**Problem details**
Everything in the listing below should be repeated exactly, apart from the pictures.

**Excerpted data**
──────────────────────────────
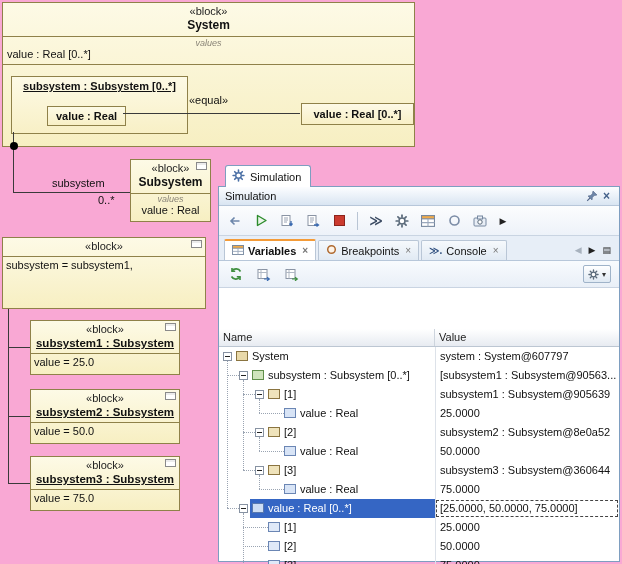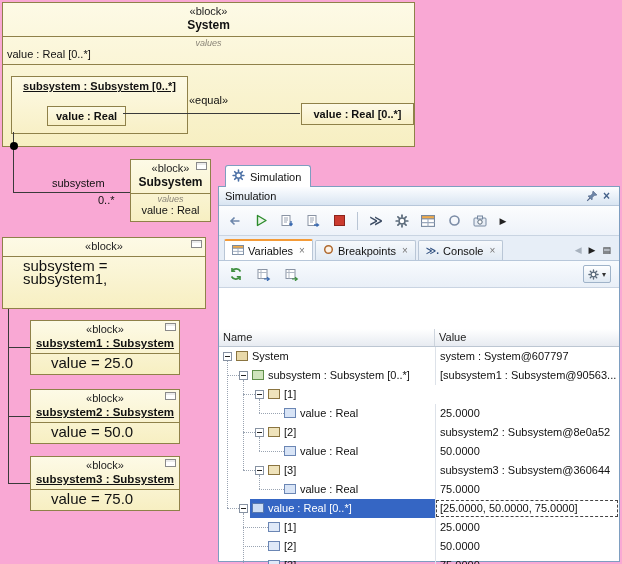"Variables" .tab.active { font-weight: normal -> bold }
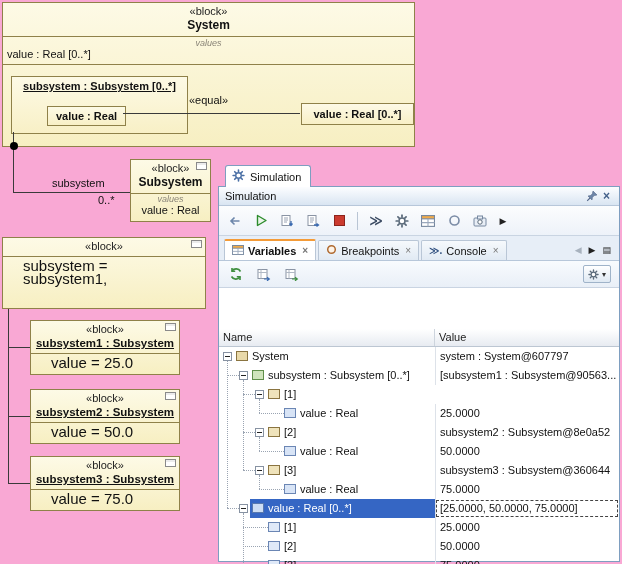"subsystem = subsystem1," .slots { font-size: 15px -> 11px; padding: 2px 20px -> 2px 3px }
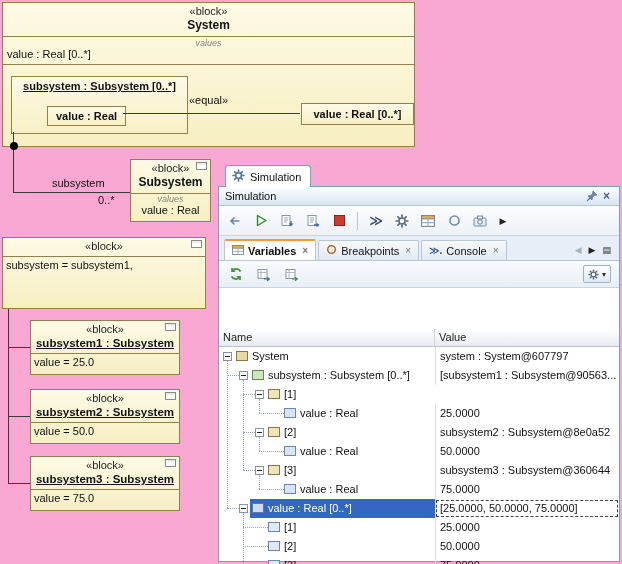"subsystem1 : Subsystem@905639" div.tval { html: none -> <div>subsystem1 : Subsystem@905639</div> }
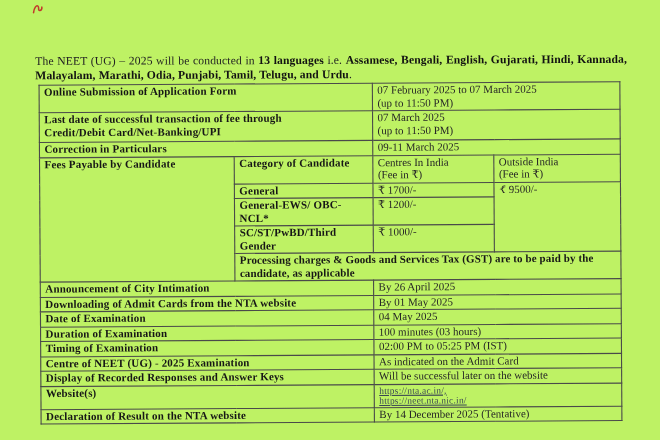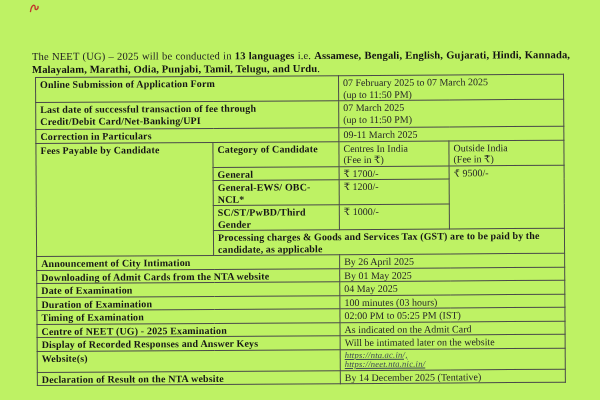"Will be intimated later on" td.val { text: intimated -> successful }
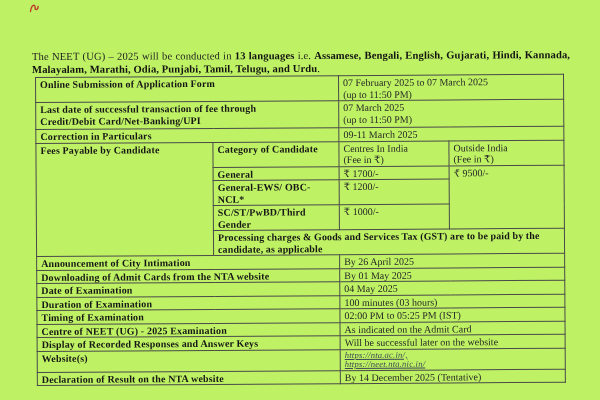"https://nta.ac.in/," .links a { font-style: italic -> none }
──────────────────────────────
**Task answer**
"Variables" .tab.active { font-weight: normal -> bold }
"subsystem = subsystem1," .slots { font-size: 15px -> 11px; padding: 2px 20px -> 2px 3px }
"subsystem1 : Subsystem@905639" div.tval { html: none -> <div>subsystem1 : Subsystem@905639</div> }
"Will be intimated later on" td.val { text: intimated -> successful }
"https://nta.ac.in/," .links a { font-style: italic -> none }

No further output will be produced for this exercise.